49. A method according to claim 48, wherein the isosorbide dinitrate is present at a concentration of about 0.2 wt.% of the gel formed, and said additional pharmaceutically acceptable agent is present at a concentration of about 0.2 wt.% of the gel formed.

50. A method according to claim 48, wherein said additional pharmaceutically active agent is nifedipine.

51. A method according to claim 49, wherein said additional pharmaceutically active agent is nifedipine.

52. A method for treating anal fissure, comprising applying to an affected locus of a patient suffering from anal fissure an efficacious amount of a combination of isosorbide dinitrate (ISDN) and a calcium channel blocker (CCB).

53. A method according to claim 52, wherein said ISDN and said CCB are provided in separate pharmaceutical preparations and are applied separately to said locus.

54. A method according to claim 53 wherein said calcium channel blocker is diltiazem.

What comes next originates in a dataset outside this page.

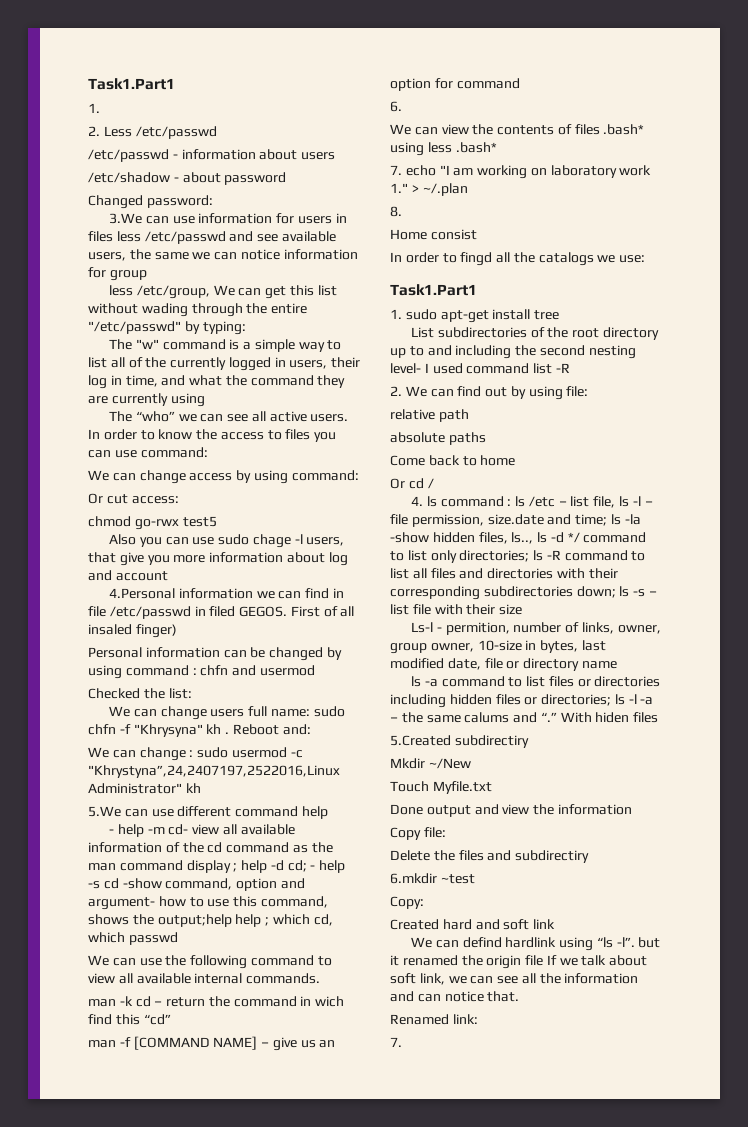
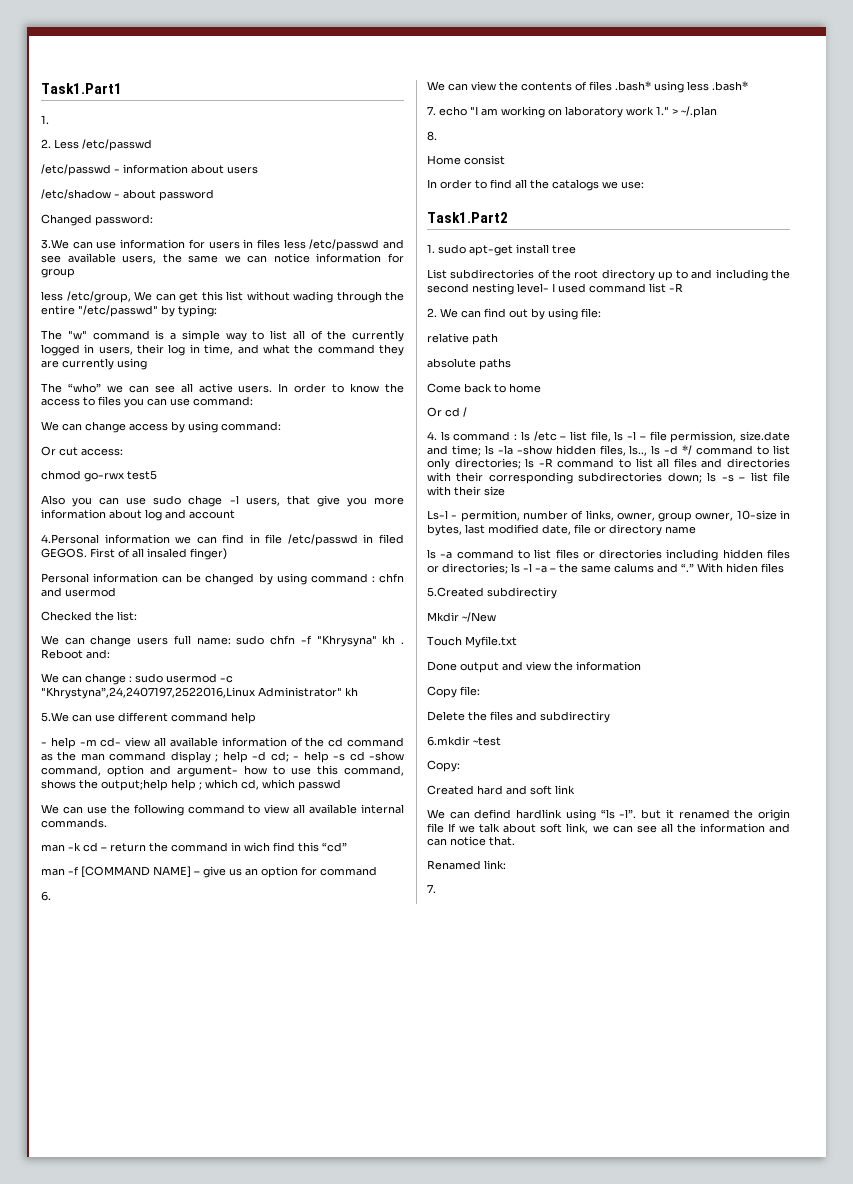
[460,252,493,266] fingd -> [490,179,512,189] find
[390,284,477,296] Task1.Part1 -> [427,212,508,223] Task1.Part2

55. A method according to claim 53 wherein said calcium channel blocker is nifedipine.

56. A method according to claim 53 wherein said ISDN and said CCB are applied simultaneously.

57. A method according to claim 53 wherein said ISDN and said CCB not applied simultaneously and an efficacious amount of each pharmaceutical preparation is applied to said locus.

58. A method according to claim 57 wherein said ISDN is applied prior to defecation and said CCB is applied two to four times a day without reference to defecation.

59. A method according to claim 53 wherein said separate pharmaceutical compositions are both gels.